▼

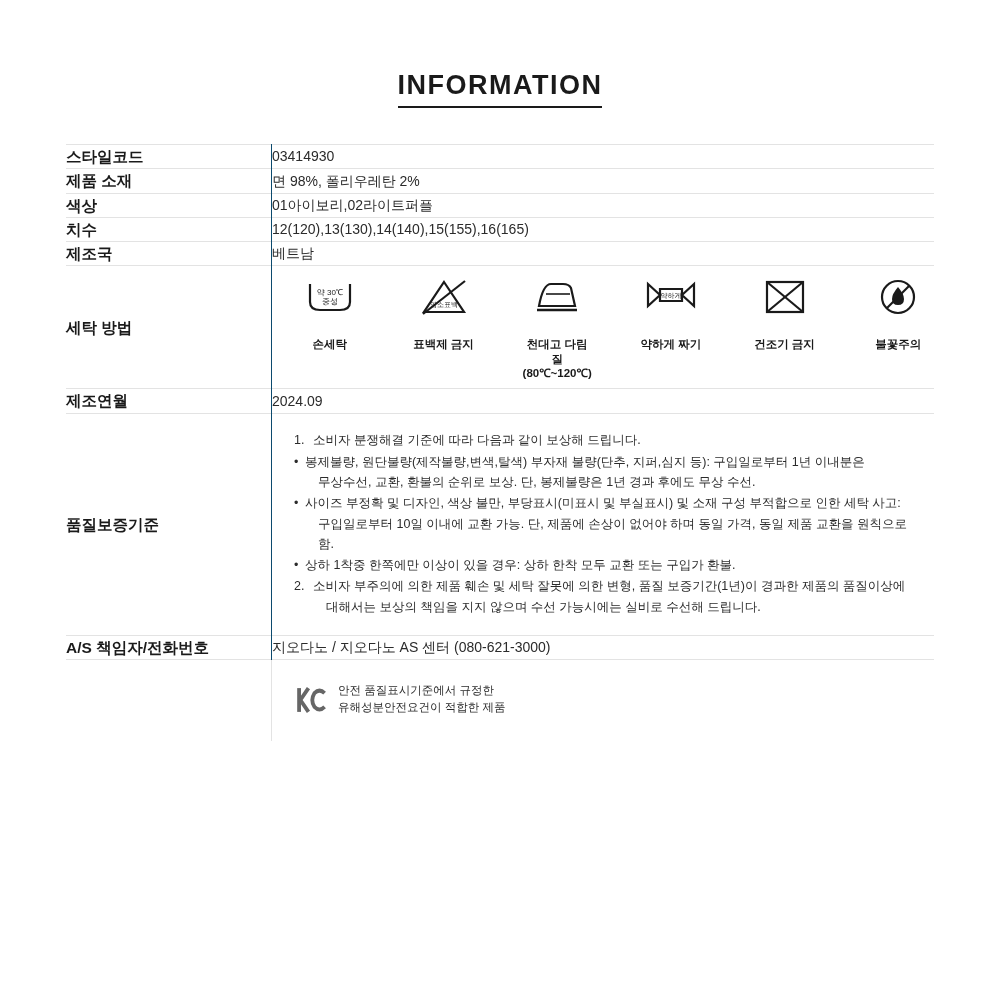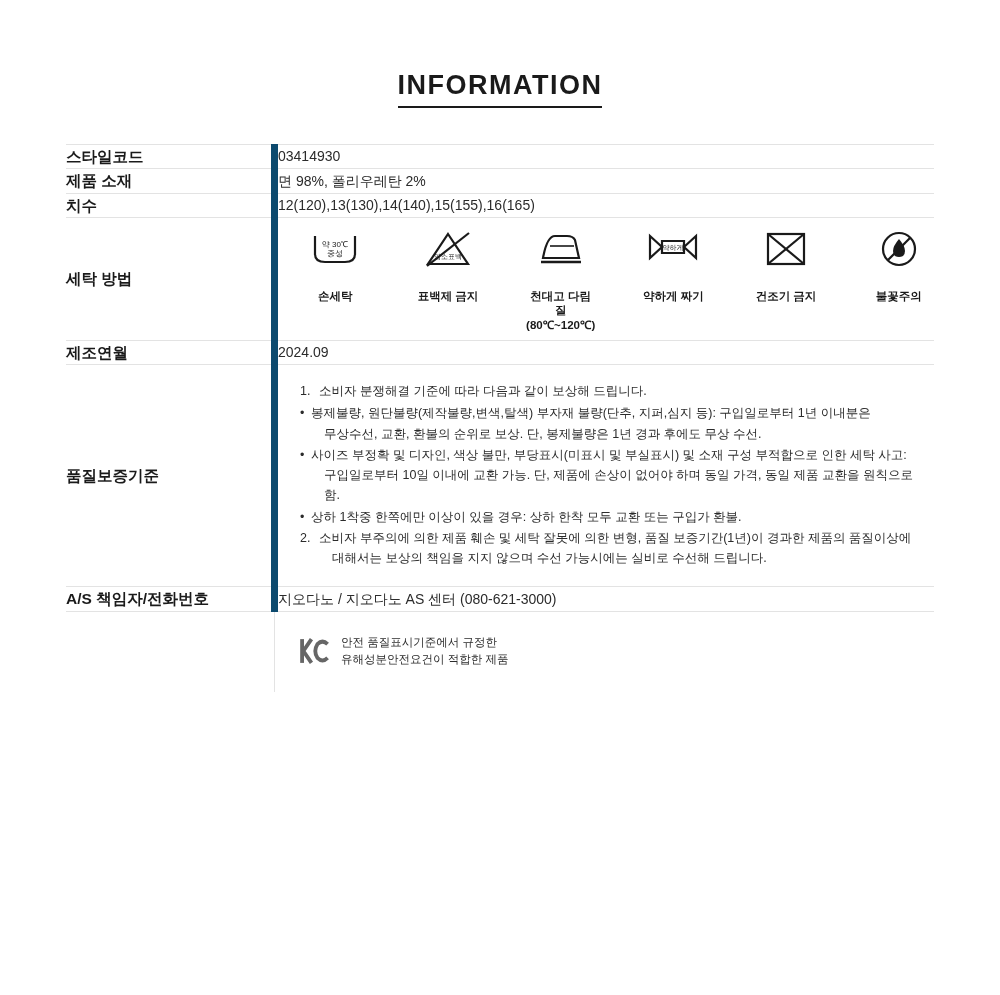"스타일코드" td.label { border-right: 7px solid #0c4a6e -> 1px solid #0c4a6e }
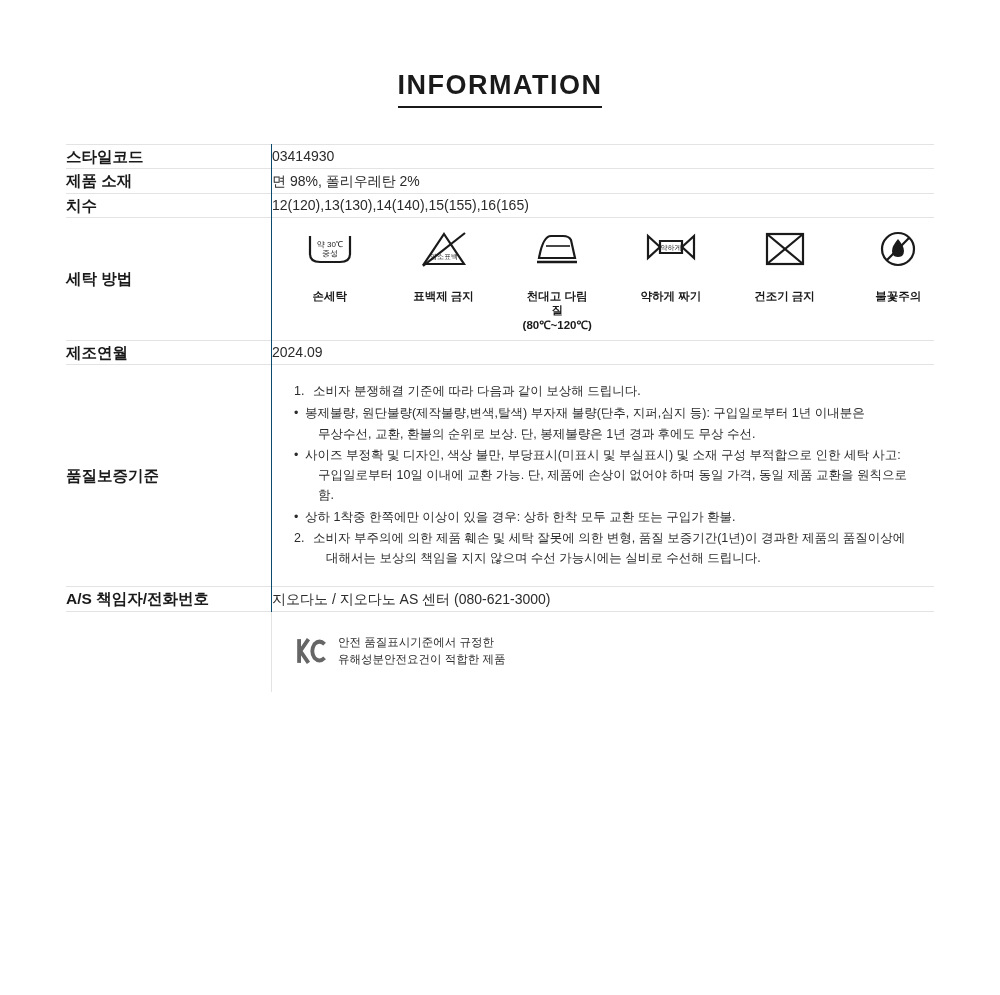"색상" tr { html: none -> <tr> <td>색상</td> <td>01아이보리,02라이트퍼플</td> </tr> }
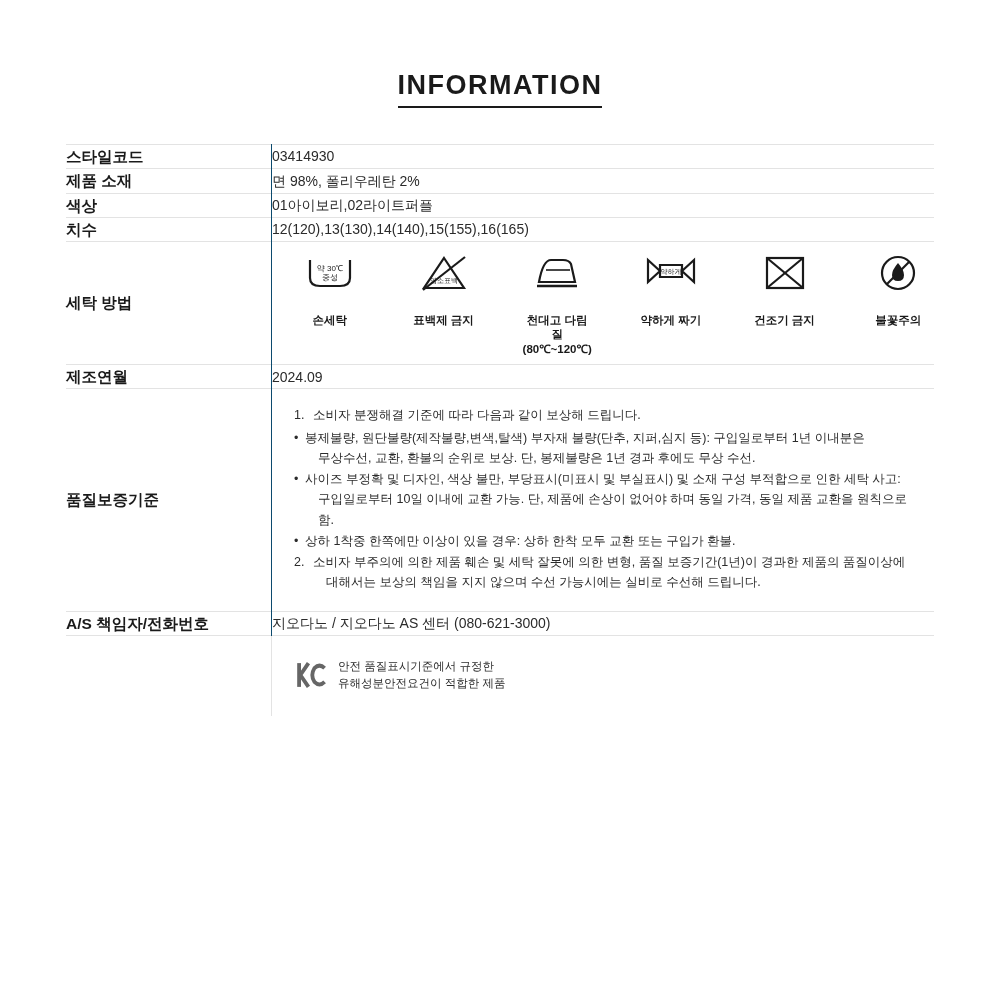"제조국" tr { html: none -> <tr> <td>제조국</td> <td>베트남</td> </tr> }
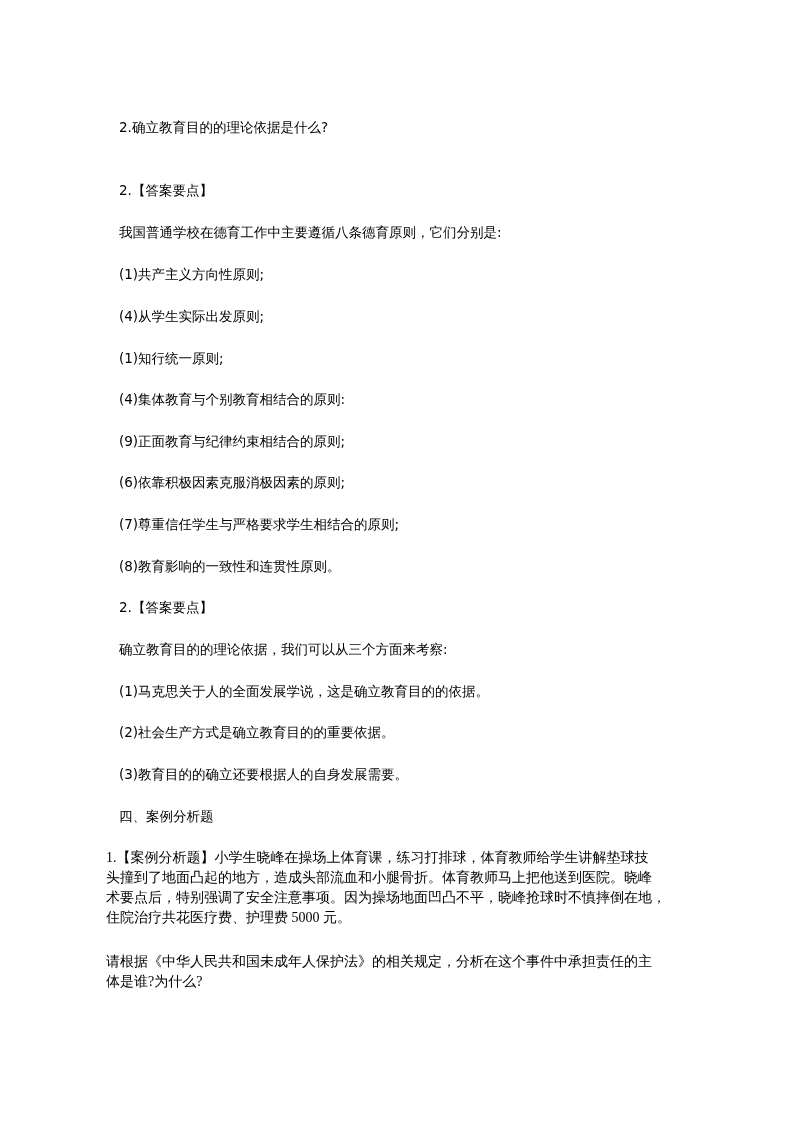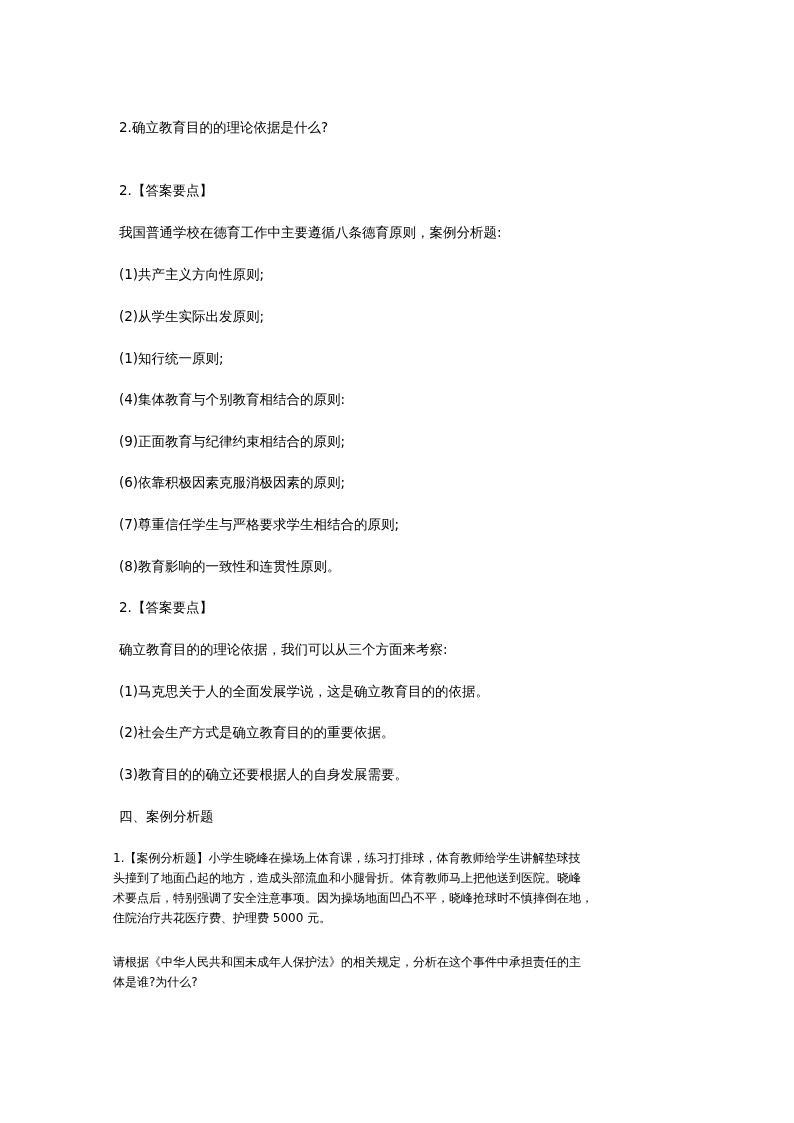"我国普通学校在德育工作中主要遵循八条德育原则，案例分析题:" div.line { text: 案例分析题 -> 它们分别是 }
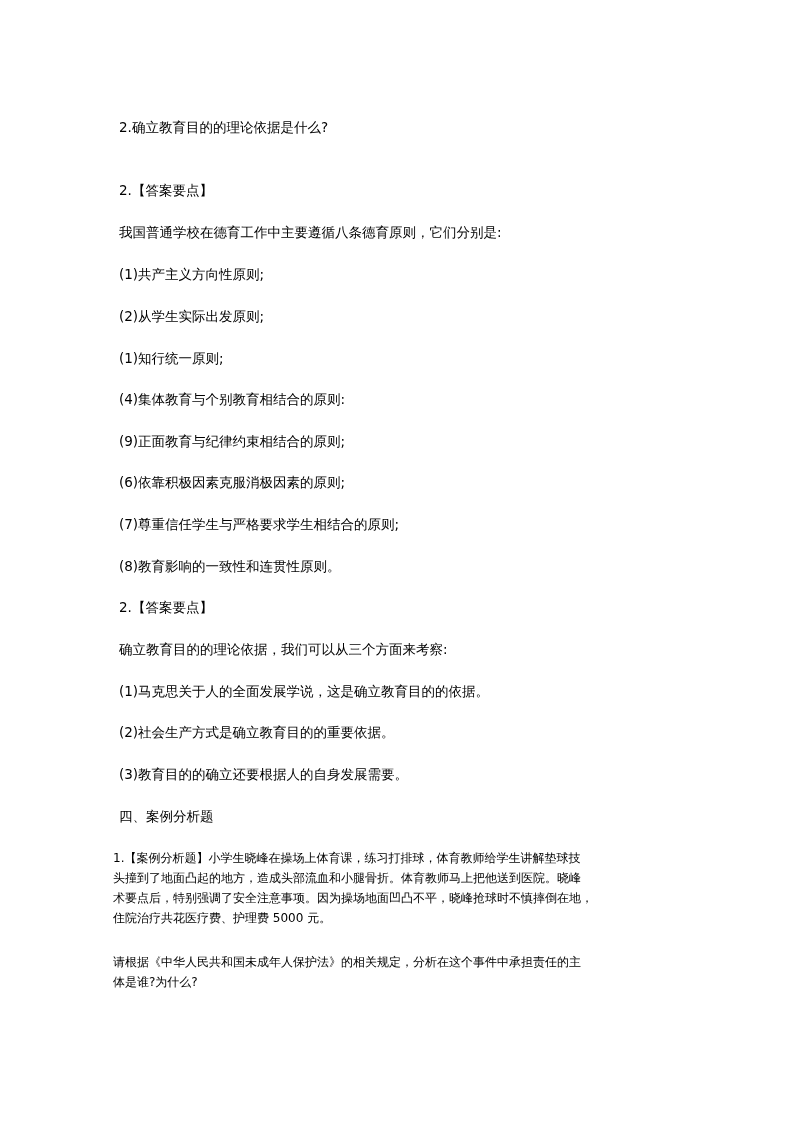"(2)从学生实际出发原则;" div.line { text: 2 -> 4 }
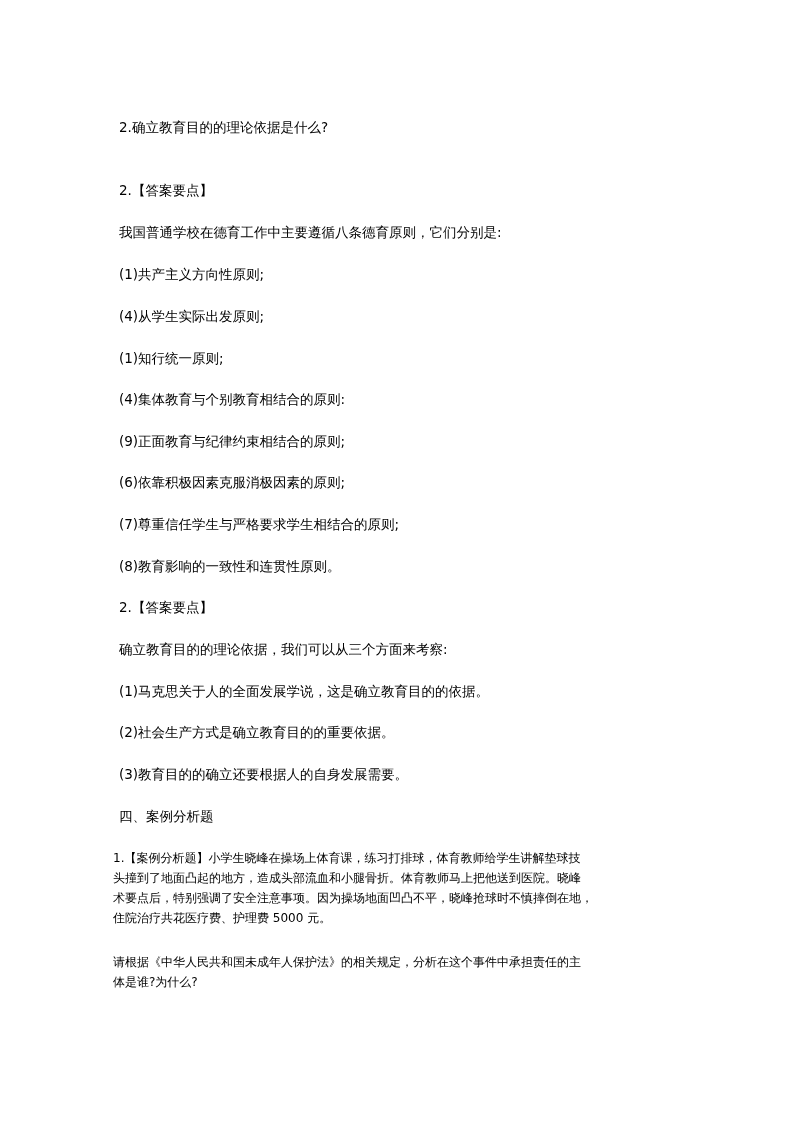"1.【案例分析题】小学生晓峰在操场上体育课，练习打排球，体育教师给学生讲解垫球技" .para { font-family: none -> Liberation Serif, serif; font-size: 12px -> 14px; left: 113px -> 106px }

▲

• [Problem requirements]
Lines from the one with "text: 2 -> 4" through the final line of the listing above: copy them exactly, both ends included, and omit every picture.

• [Answer to this problem]
"(2)从学生实际出发原则;" div.line { text: 2 -> 4 }
"1.【案例分析题】小学生晓峰在操场上体育课，练习打排球，体育教师给学生讲解垫球技" .para { font-family: none -> Liberation Serif, serif; font-size: 12px -> 14px; left: 113px -> 106px }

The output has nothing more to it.